Pugh began to ask himself, “How can we get outside eyes to give a hard look at our technologies?” The answer was to formalize his relationship with Camp in the OSU center, Pugh said.

Now, Battelle folks know better than anybody how to commercialize a product. But OSU provides Battelle a second opinion on the market value of its technology, Pugh said.

The center’s technology evaluation starts with early-stage screening and can end with a detailed commercialization plan. Battelle will pay the OSU center both a monthly fee and a per-evaluation fee, Pugh said, declining to name the amounts.

If the TEC Center takes the lead on commercializing a product — likely because it’s a “strategy that’s not what we want to invest our time in” — Battelle would share profits like licensing fees, royalties or, in the case of a spin-off company, return on investment with OSU, he said.

Battelle and Ohio State have been close, in proximity and collaboration. Battelle is across the street from the university campus and has provided Ohio State more than $88 million in the last 10 years in research grants, fellowships and other contributions.

In September, Blake Thompson was appointed as a vice president who works for both organizations to foster cooperation between the two institutions. Thompson is a kind of collaboration ambassador charged with energizing joint research and economic development efforts.

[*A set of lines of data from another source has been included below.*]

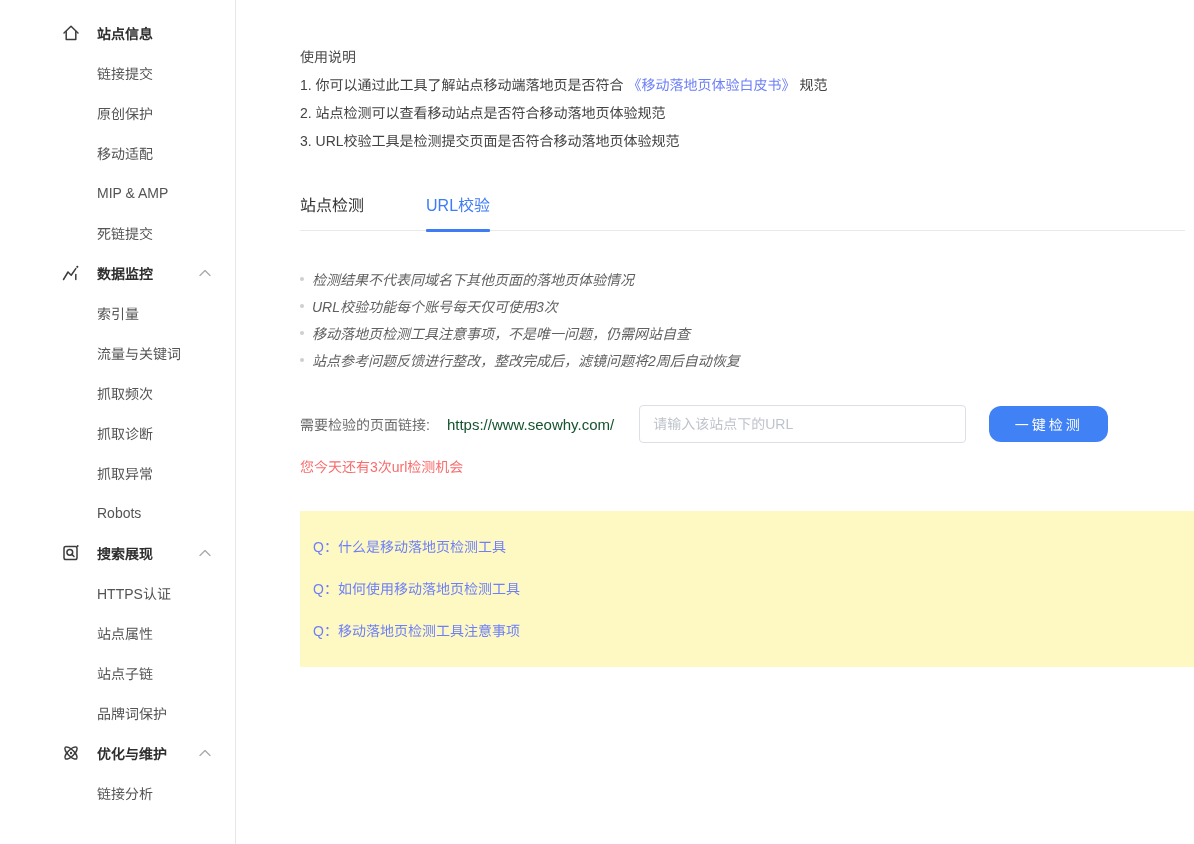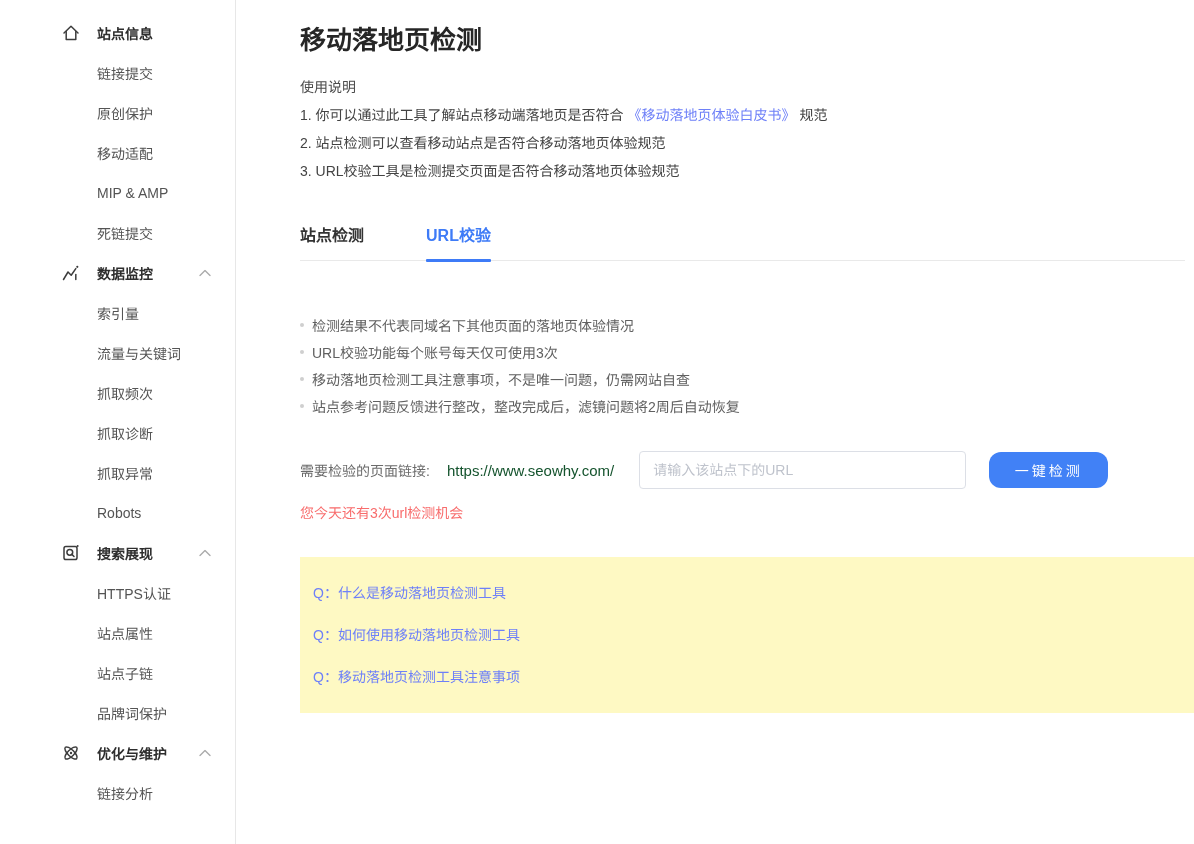"移动落地页检测" h1.page-title { html: <h1>移动落地页检测</h1> -> none }
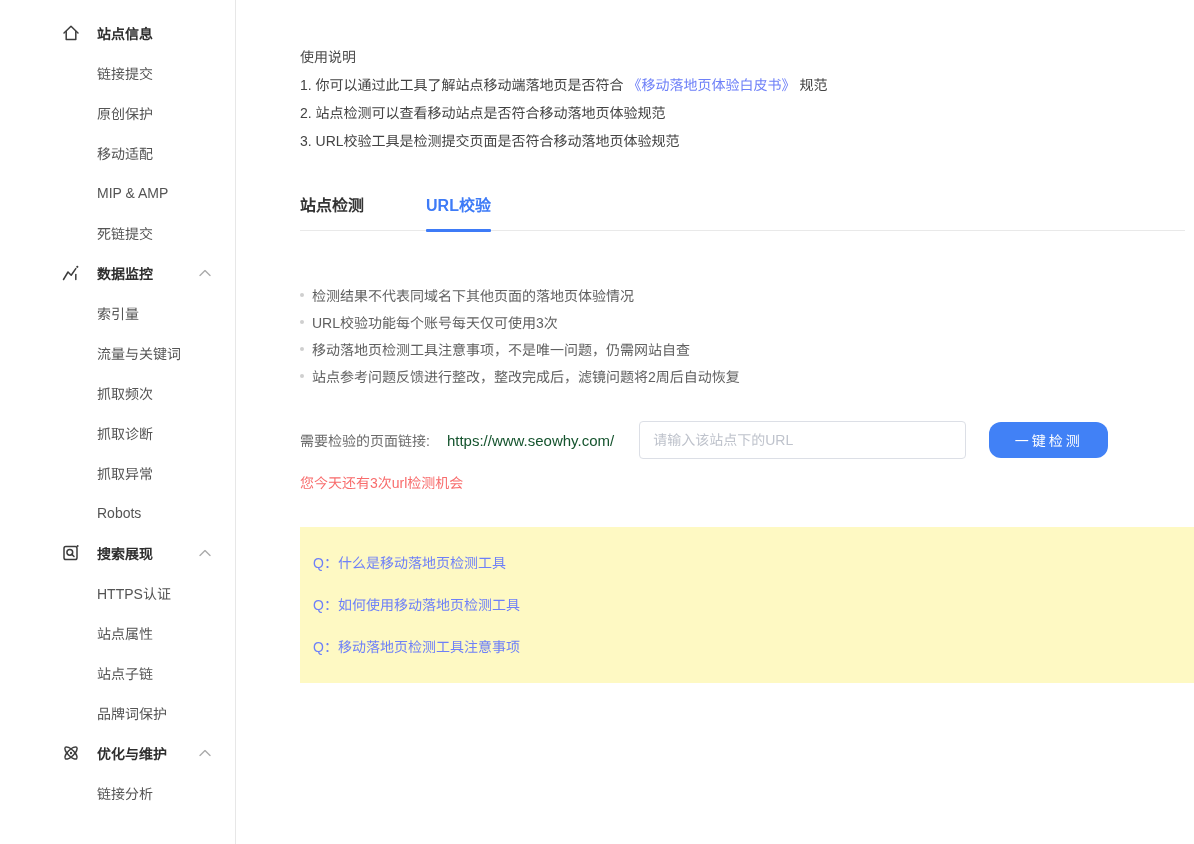"站点检测" .tabs { font-weight: bold -> none }
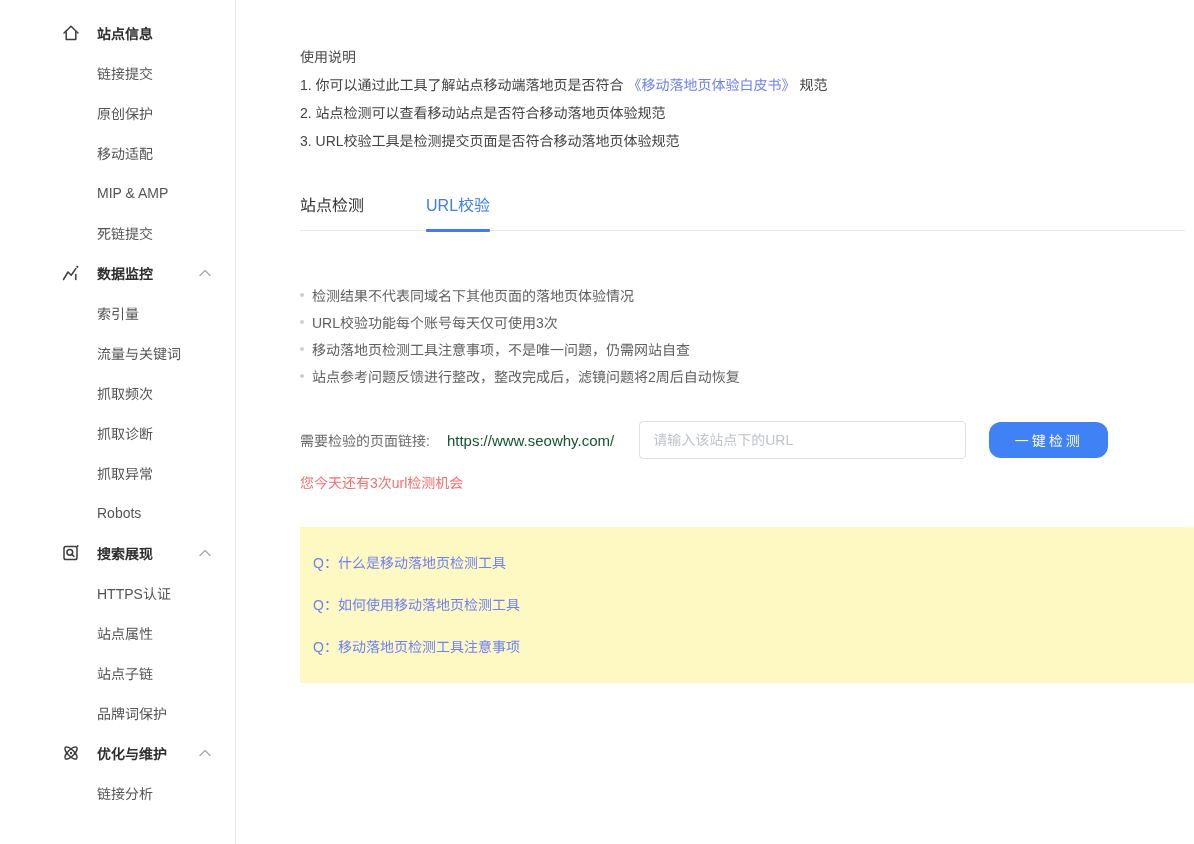"检测结果不代表同域名下其他页面的落地页体验情况" .notes { font-style: none -> italic; margin-top: 50px -> 34px }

Thompson is former director of university partnerships for the Department of Energy’s Oak Ridge National Laboratory — which Battelle runs — and a longtime colleague of Battelle’s president and CEO, Jeff Wadsworth.

Wadsworth, for his part, chairs Ohio State University’s Medical Center Board that is reviewing the interaction between the center’s five hospital boards. Meanwhile, Barbara Kunz, president of Health and Life Sciences Global Business at Battelle, is a member of OSU’s Arthur G. James Cancer Hospital’s board.